(Revision comparison data)
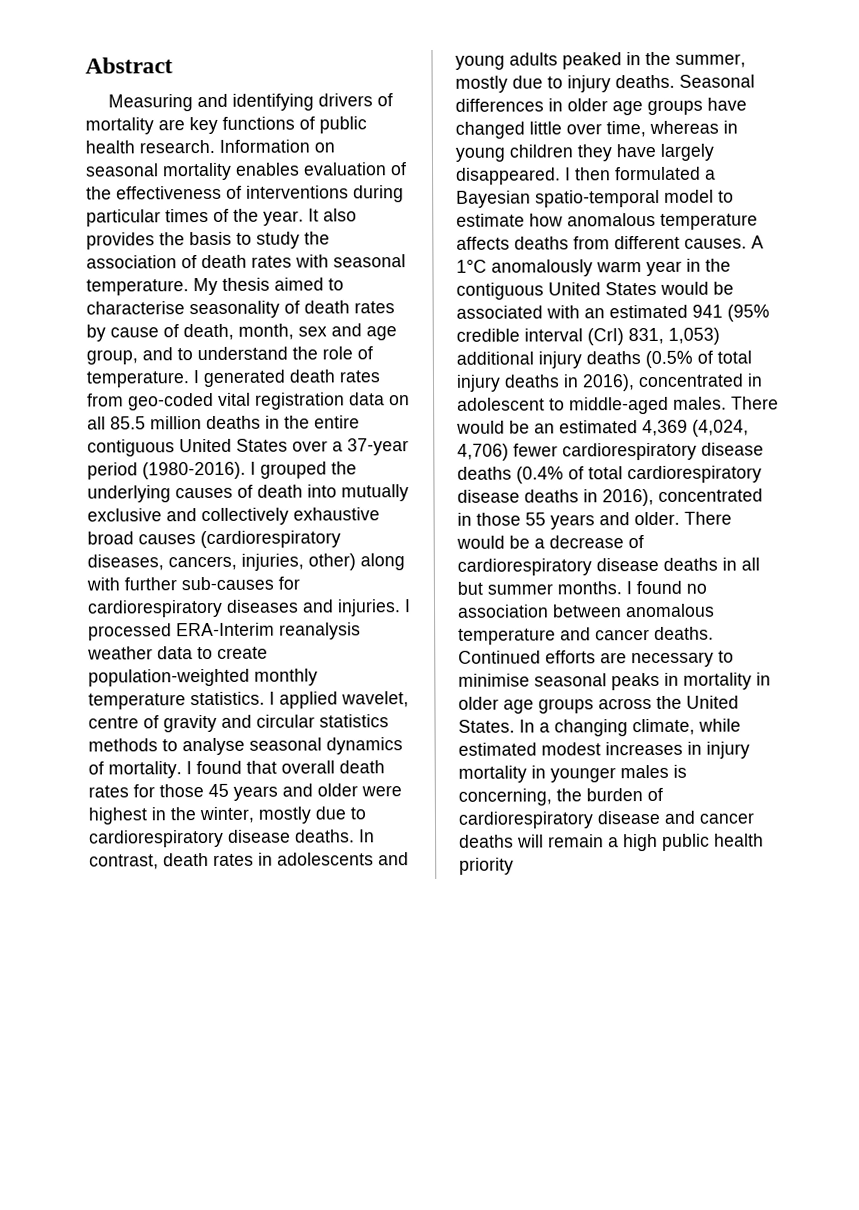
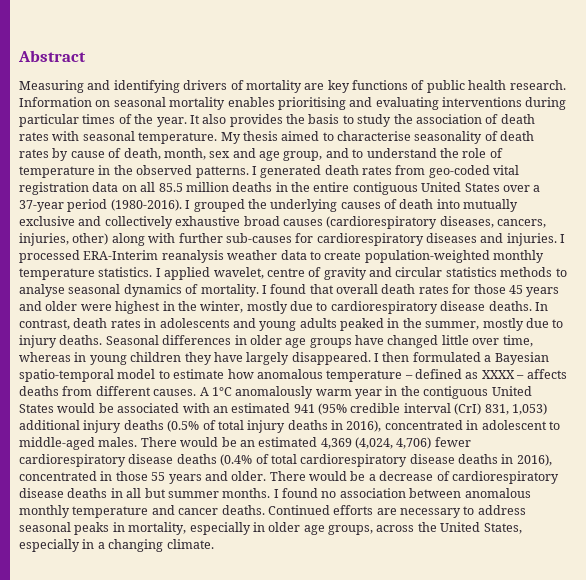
- Information on seasonal mortality enables evaluation of the effectiveness of interventions during particular times of the year.
+ Information on seasonal mortality enables prioritising and evaluating interventions during particular times of the year.
- My thesis aimed to characterise seasonality of death rates by cause of death, month, sex and age group, and to understand the role of temperature.
+ My thesis aimed to characterise seasonality of death rates by cause of death, month, sex and age group, and to understand the role of temperature in the observed patterns.
- I then formulated a Bayesian spatio-temporal model to estimate how anomalous temperature affects deaths from different causes.
+ I then formulated a Bayesian spatio-temporal model to estimate how anomalous temperature – defined as XXXX – affects deaths from different causes.
- I found no association between anomalous temperature and cancer deaths.
+ I found no association between anomalous monthly temperature and cancer deaths.
- Continued efforts are necessary to minimise seasonal peaks in mortality in older age groups across the United States. In a changing climate, while estimated modest increases in injury mortality in younger males is concerning, the burden of cardiorespiratory disease and cancer deaths will remain a high public health priority
+ Continued efforts are necessary to address seasonal peaks in mortality, especially in older age groups, across the United States, especially in a changing climate.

## Aim of the task
The data should be printed again unchanged; leave its pictures out.

## Written reply
- Information on seasonal mortality enables evaluation of the effectiveness of interventions during particular times of the year.
+ Information on seasonal mortality enables prioritising and evaluating interventions during particular times of the year.
- My thesis aimed to characterise seasonality of death rates by cause of death, month, sex and age group, and to understand the role of temperature.
+ My thesis aimed to characterise seasonality of death rates by cause of death, month, sex and age group, and to understand the role of temperature in the observed patterns.
- I then formulated a Bayesian spatio-temporal model to estimate how anomalous temperature affects deaths from different causes.
+ I then formulated a Bayesian spatio-temporal model to estimate how anomalous temperature – defined as XXXX – affects deaths from different causes.
- I found no association between anomalous temperature and cancer deaths.
+ I found no association between anomalous monthly temperature and cancer deaths.
- Continued efforts are necessary to minimise seasonal peaks in mortality in older age groups across the United States. In a changing climate, while estimated modest increases in injury mortality in younger males is concerning, the burden of cardiorespiratory disease and cancer deaths will remain a high public health priority
+ Continued efforts are necessary to address seasonal peaks in mortality, especially in older age groups, across the United States, especially in a changing climate.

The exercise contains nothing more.